:: Records ::
##########
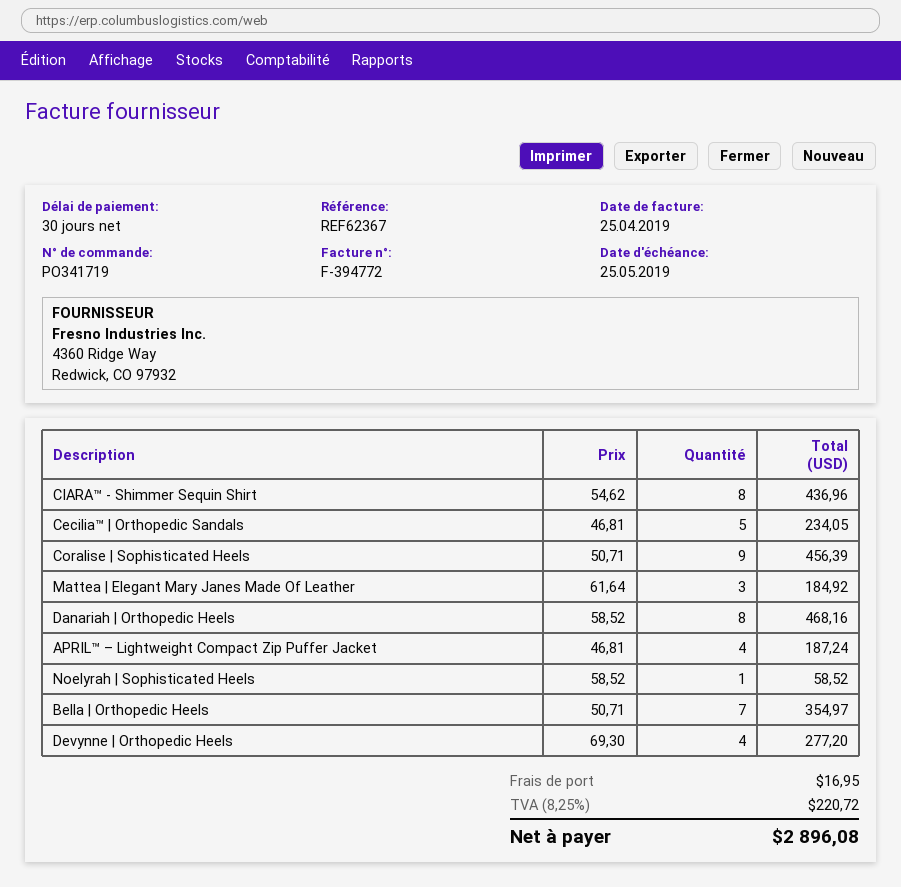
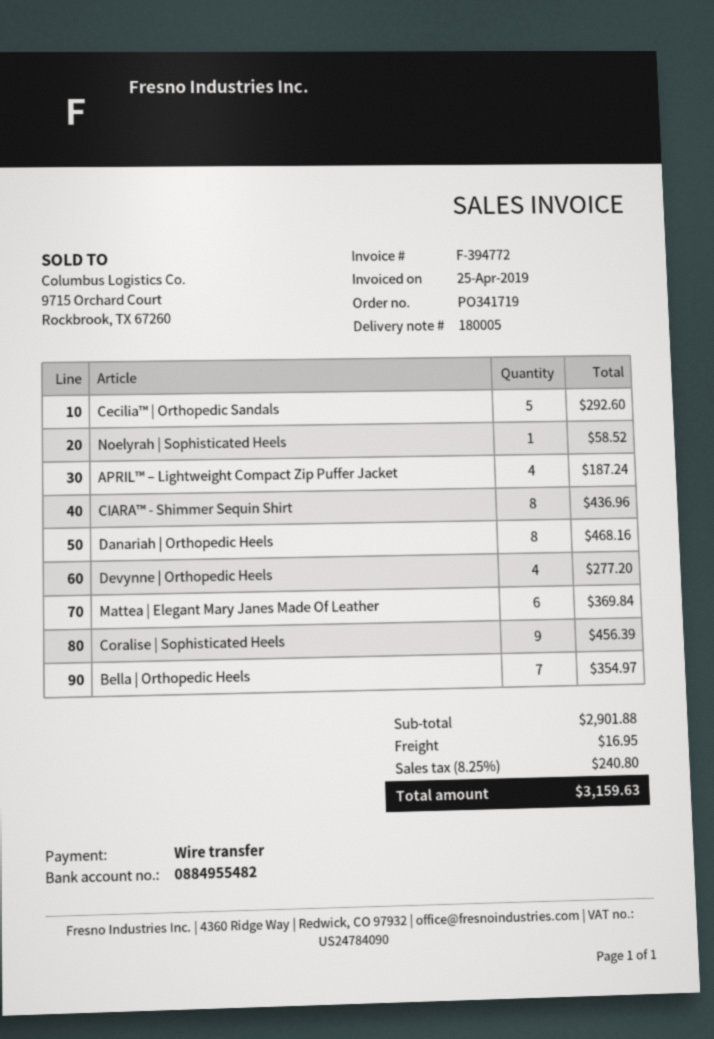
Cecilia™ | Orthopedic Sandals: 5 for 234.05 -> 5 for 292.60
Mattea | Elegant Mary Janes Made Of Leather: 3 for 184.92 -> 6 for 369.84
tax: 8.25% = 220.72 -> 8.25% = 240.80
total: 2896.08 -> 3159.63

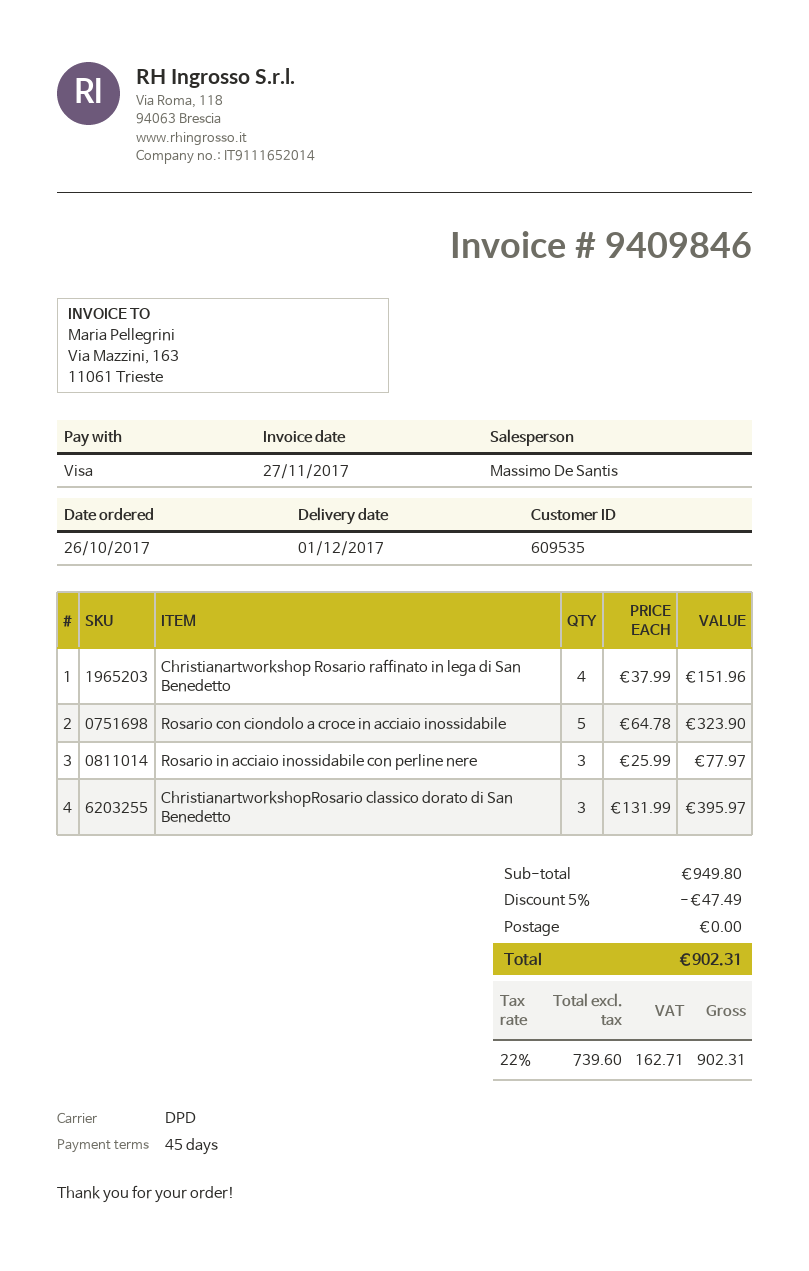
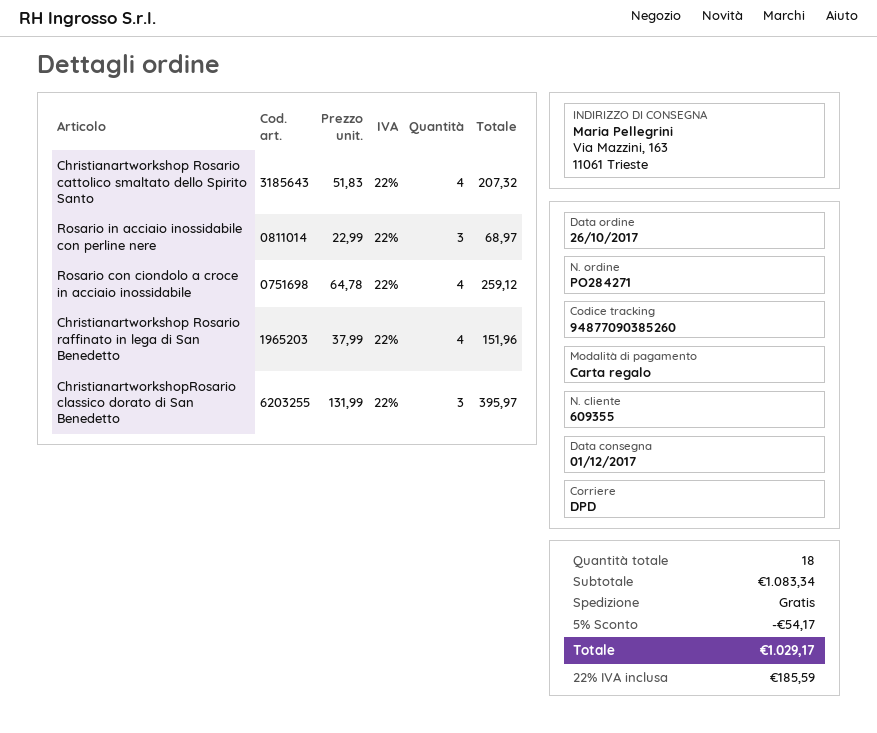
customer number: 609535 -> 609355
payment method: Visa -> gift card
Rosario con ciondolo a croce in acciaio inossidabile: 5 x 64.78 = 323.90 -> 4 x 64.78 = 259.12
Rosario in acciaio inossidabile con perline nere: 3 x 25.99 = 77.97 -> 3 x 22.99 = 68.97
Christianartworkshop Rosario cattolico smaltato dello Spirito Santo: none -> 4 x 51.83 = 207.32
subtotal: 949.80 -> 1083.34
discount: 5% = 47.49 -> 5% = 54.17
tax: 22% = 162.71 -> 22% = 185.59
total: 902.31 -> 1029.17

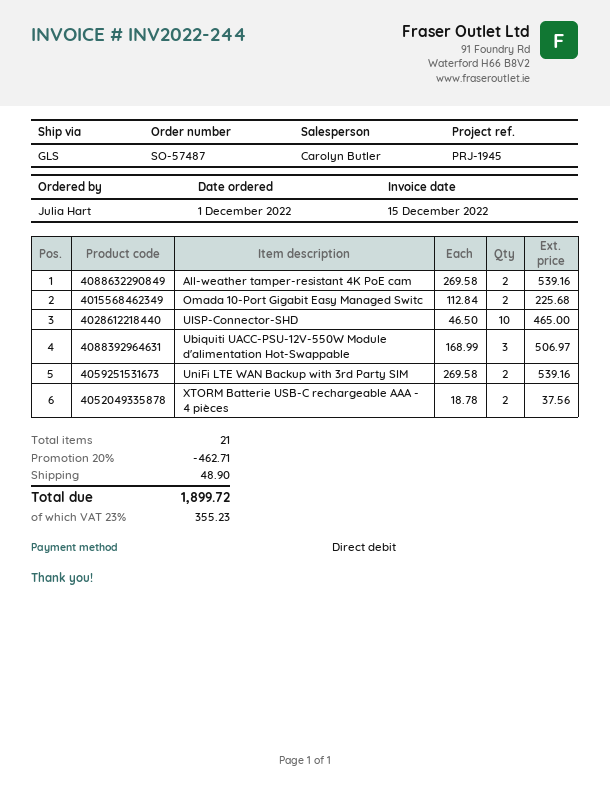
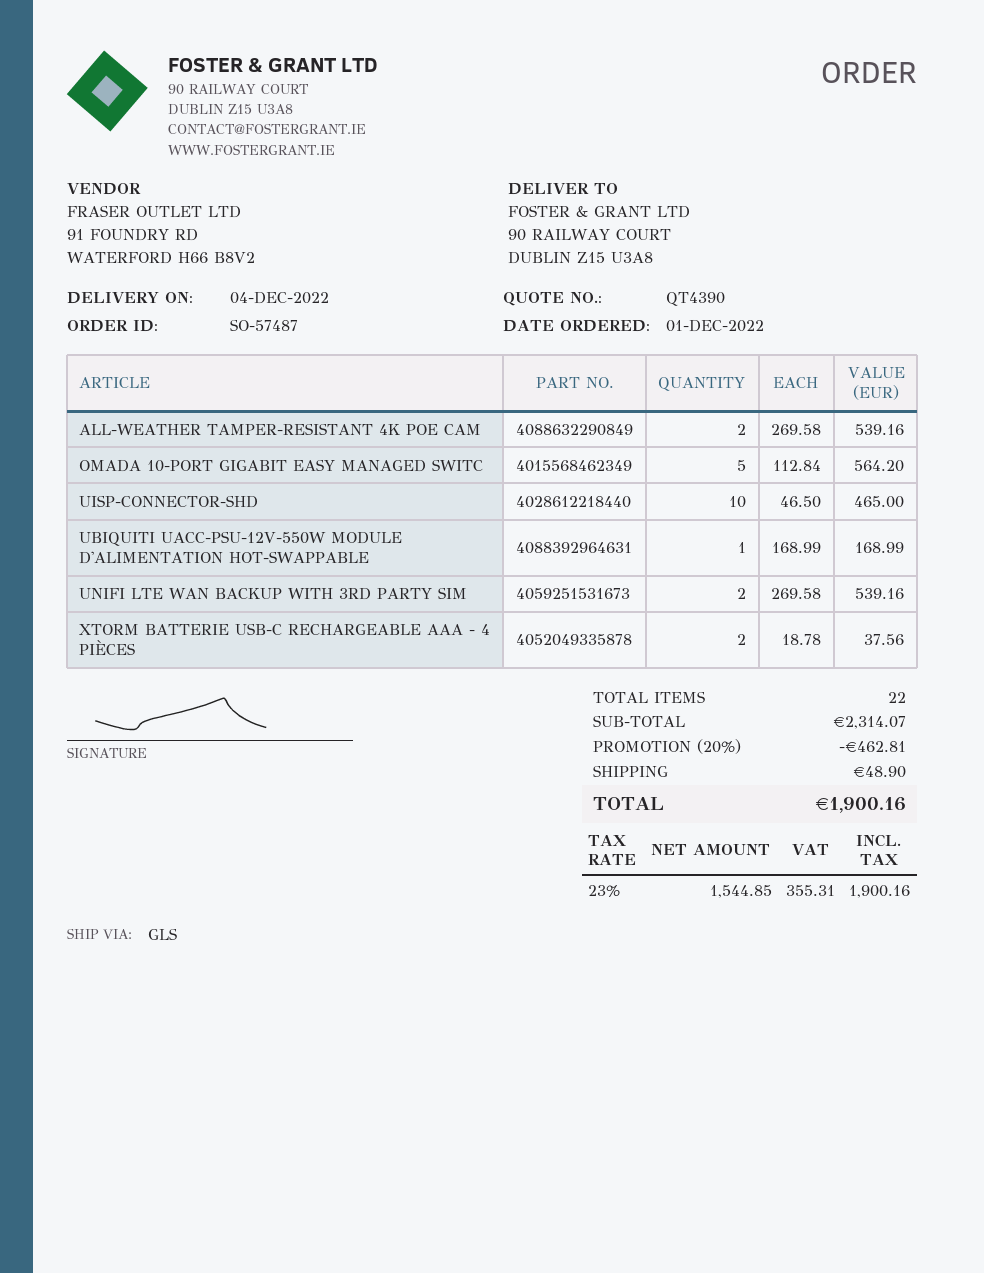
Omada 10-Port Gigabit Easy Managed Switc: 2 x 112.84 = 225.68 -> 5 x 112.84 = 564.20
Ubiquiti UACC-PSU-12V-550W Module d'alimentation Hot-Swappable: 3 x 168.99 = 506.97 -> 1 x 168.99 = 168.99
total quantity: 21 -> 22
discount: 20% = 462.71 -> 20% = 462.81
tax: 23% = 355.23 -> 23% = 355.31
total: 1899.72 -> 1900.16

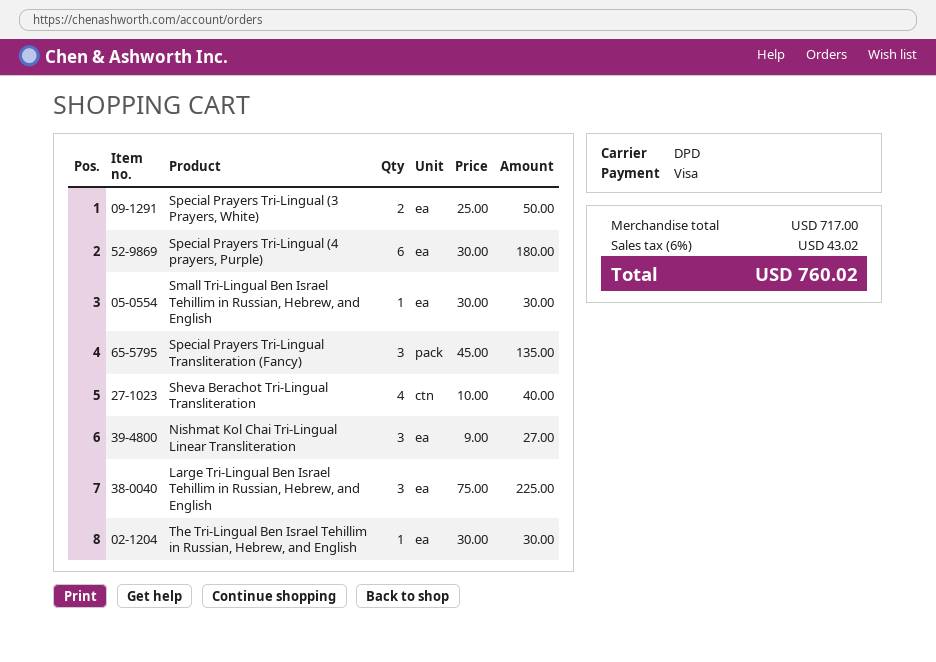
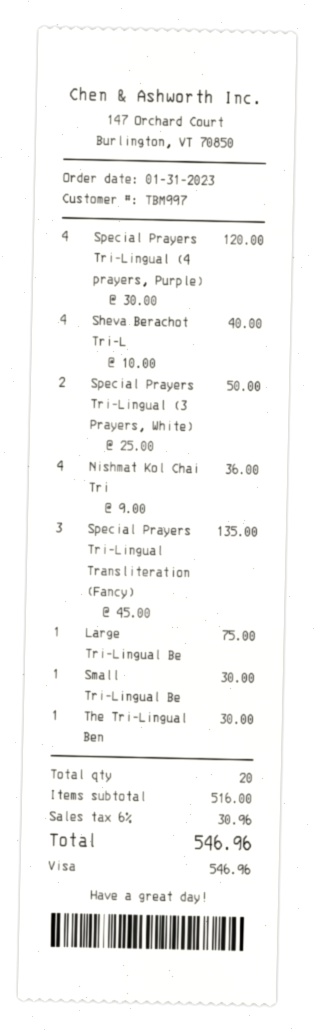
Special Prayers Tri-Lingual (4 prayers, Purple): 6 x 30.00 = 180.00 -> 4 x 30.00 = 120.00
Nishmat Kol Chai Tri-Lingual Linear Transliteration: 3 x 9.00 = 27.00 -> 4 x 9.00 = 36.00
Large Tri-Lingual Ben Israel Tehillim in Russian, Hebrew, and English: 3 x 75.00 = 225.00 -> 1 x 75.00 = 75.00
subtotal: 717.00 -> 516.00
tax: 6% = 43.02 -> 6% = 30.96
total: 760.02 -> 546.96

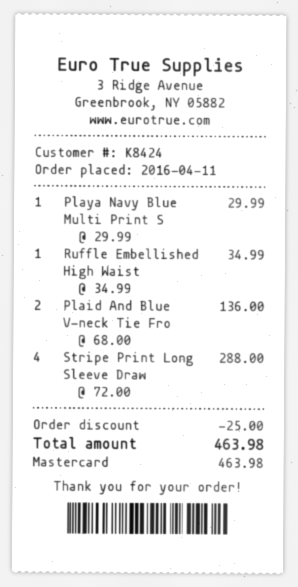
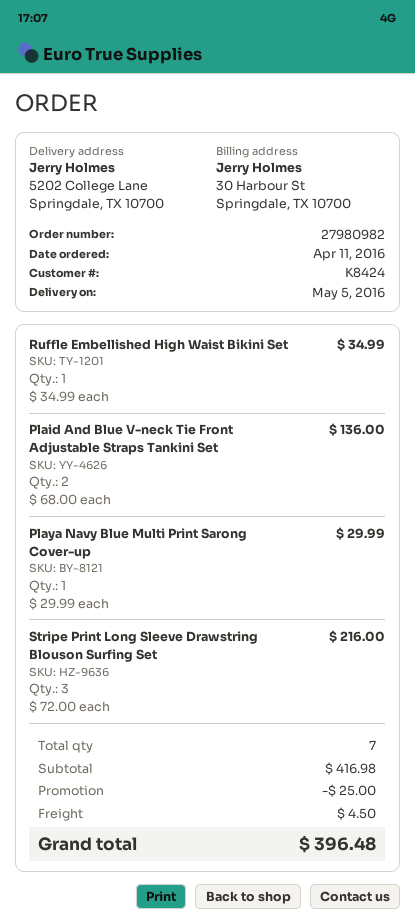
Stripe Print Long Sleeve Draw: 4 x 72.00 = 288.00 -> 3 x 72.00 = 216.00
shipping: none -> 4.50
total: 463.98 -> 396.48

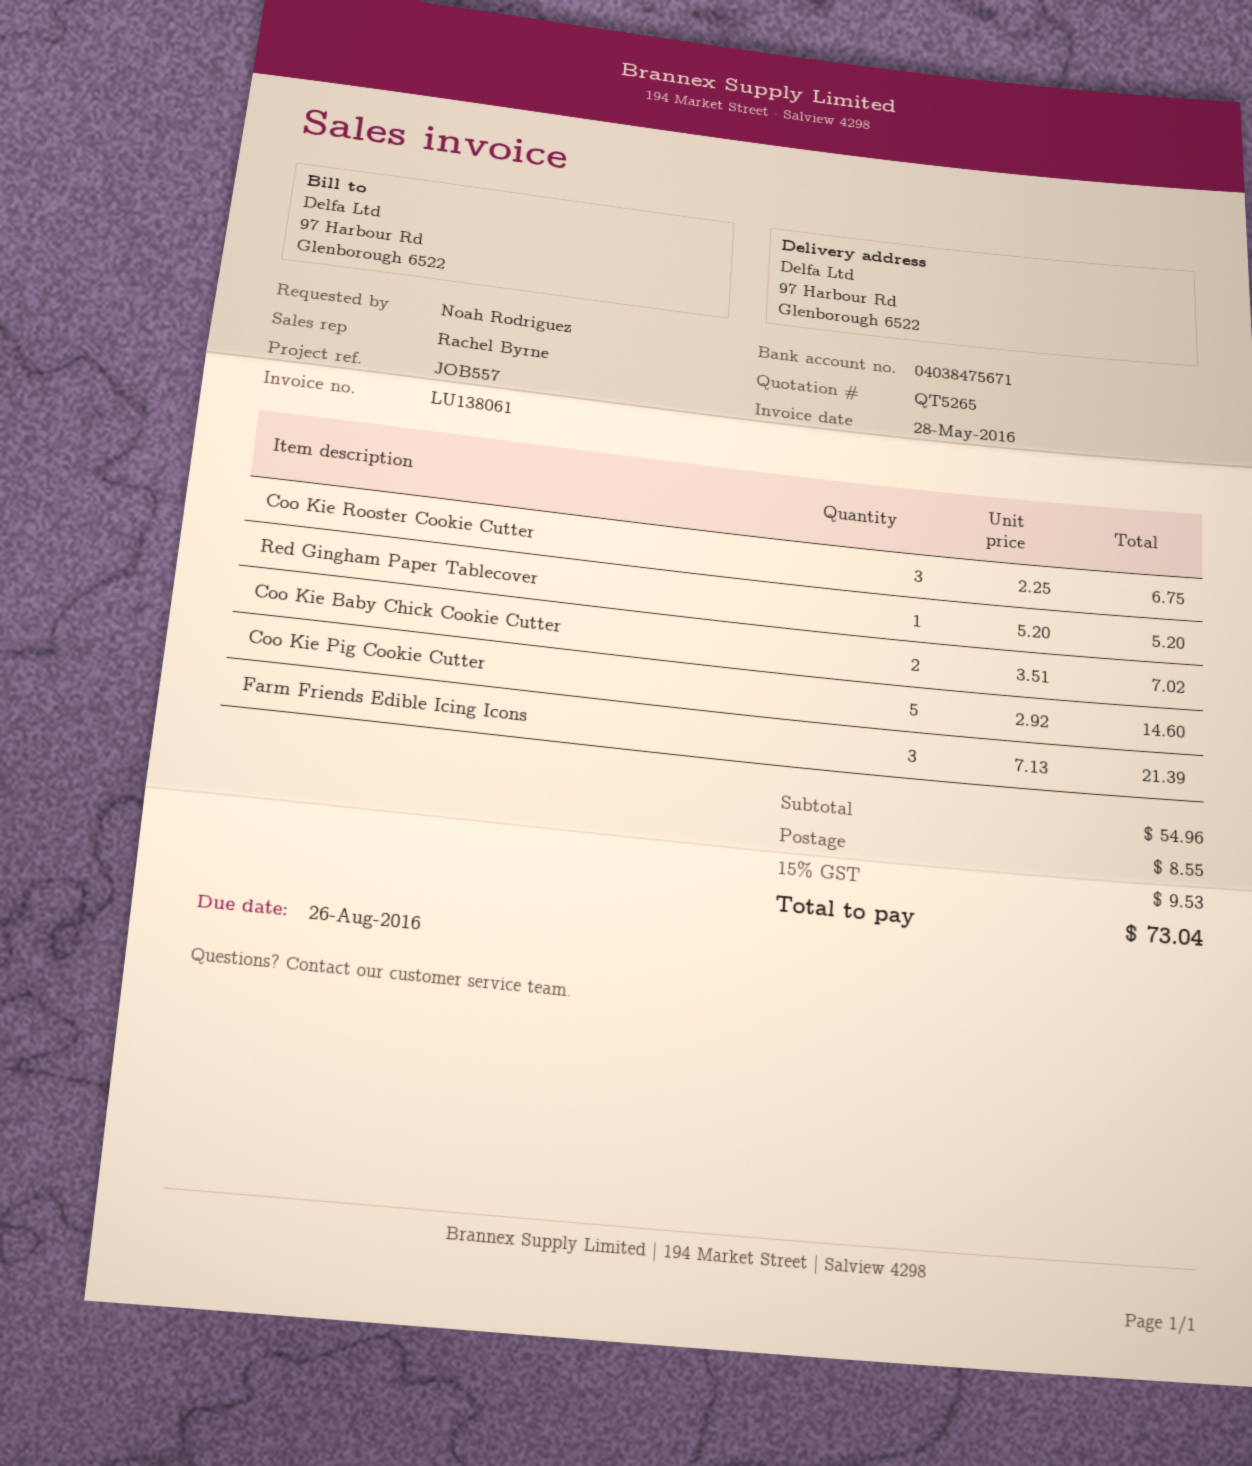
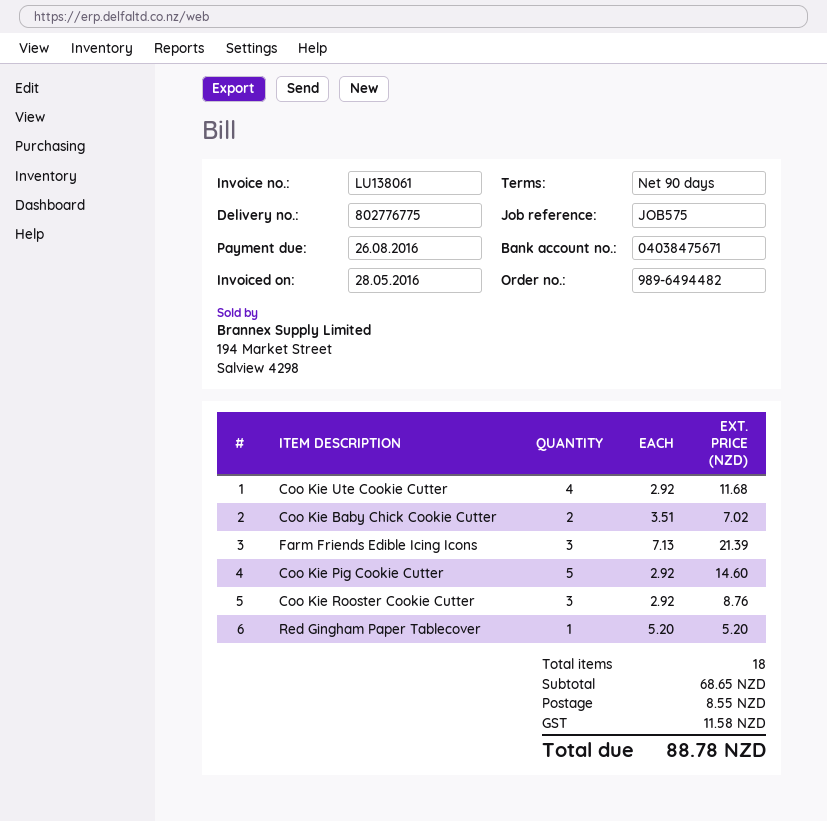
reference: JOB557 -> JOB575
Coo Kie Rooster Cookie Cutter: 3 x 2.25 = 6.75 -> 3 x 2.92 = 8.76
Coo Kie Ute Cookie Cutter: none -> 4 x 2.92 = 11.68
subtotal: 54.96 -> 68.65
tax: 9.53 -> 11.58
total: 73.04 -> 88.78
##########
:: The task ::
Find where the line with "Rosario in acciaio" sits in the material above, then copy exactly from it through the line with "total: 902.31 -> 1029.17". Add no other line.

:: Your response ::
Rosario in acciaio inossidabile con perline nere: 3 x 25.99 = 77.97 -> 3 x 22.99 = 68.97
Christianartworkshop Rosario cattolico smaltato dello Spirito Santo: none -> 4 x 51.83 = 207.32
subtotal: 949.80 -> 1083.34
discount: 5% = 47.49 -> 5% = 54.17
tax: 22% = 162.71 -> 22% = 185.59
total: 902.31 -> 1029.17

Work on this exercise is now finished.